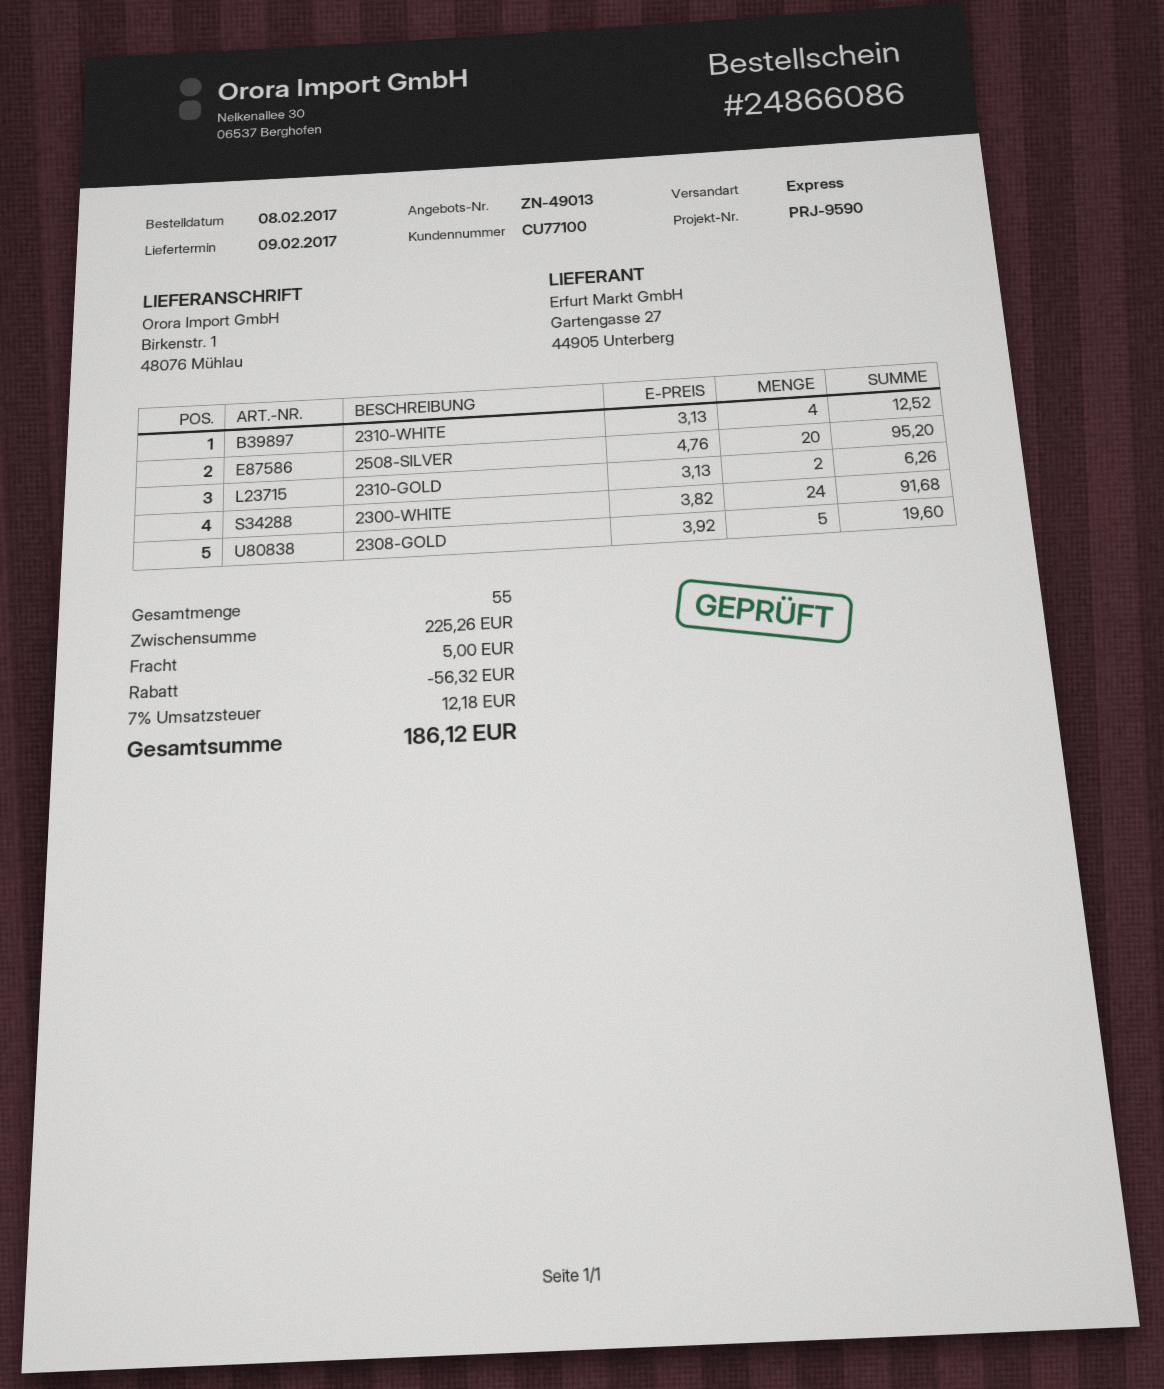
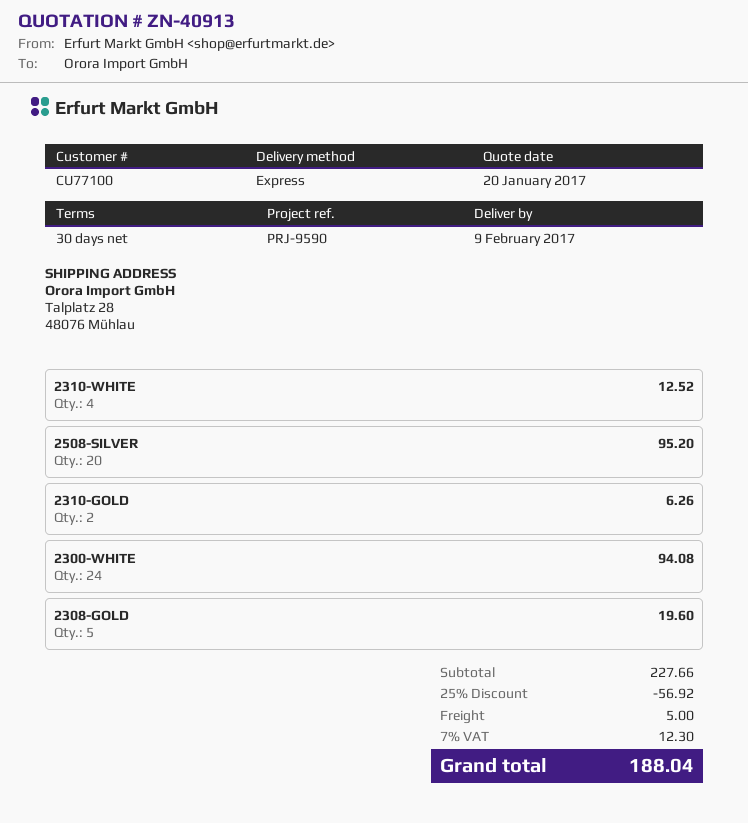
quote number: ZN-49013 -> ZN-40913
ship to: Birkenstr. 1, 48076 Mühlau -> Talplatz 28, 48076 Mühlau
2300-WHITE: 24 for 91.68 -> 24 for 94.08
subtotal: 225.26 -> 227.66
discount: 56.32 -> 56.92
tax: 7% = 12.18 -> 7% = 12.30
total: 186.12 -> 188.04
_ _ _ _ _ _ _
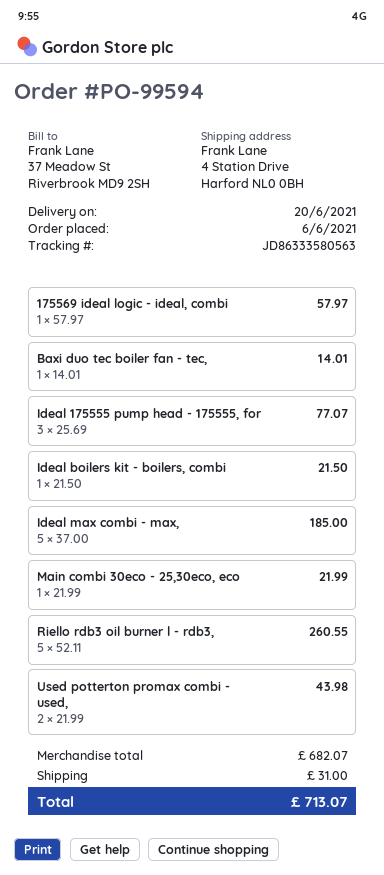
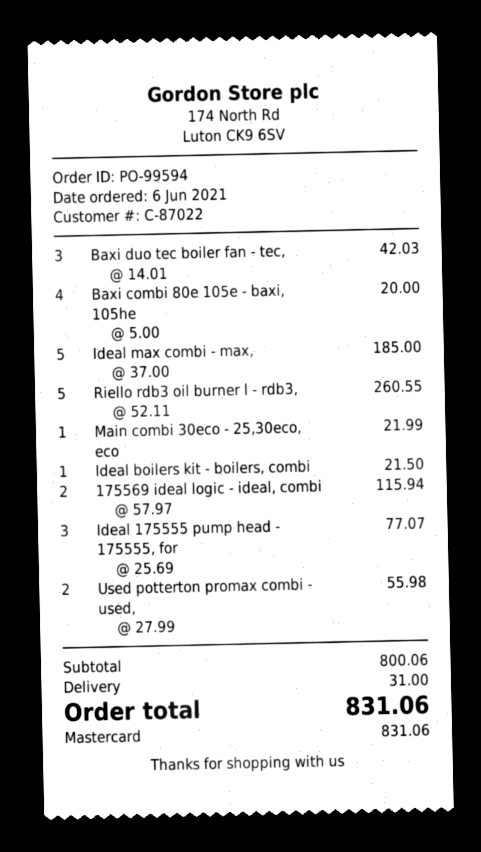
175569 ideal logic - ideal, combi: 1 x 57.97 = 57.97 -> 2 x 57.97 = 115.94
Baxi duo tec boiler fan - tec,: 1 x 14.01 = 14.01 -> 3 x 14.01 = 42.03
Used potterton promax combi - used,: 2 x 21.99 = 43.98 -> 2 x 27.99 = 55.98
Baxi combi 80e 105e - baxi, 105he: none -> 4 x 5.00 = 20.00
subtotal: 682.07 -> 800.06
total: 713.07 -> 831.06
_ _ _ _ _ _ _
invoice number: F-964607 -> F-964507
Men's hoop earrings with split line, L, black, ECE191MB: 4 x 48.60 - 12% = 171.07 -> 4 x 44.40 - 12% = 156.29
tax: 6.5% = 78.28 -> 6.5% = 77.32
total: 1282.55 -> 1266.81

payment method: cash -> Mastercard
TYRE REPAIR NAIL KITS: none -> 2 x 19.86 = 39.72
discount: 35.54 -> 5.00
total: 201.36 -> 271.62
_ _ _ _ _ _ _
#### TRY IT:
Go through the material above and output exactly the lines from the one containing "quote number: ZN-49013 -> ZN-40913" through the one containing "total: 186.12 -> 188.04".

#### SOLUTION TO THE EXERCISE:
quote number: ZN-49013 -> ZN-40913
ship to: Birkenstr. 1, 48076 Mühlau -> Talplatz 28, 48076 Mühlau
2300-WHITE: 24 for 91.68 -> 24 for 94.08
subtotal: 225.26 -> 227.66
discount: 56.32 -> 56.92
tax: 7% = 12.18 -> 7% = 12.30
total: 186.12 -> 188.04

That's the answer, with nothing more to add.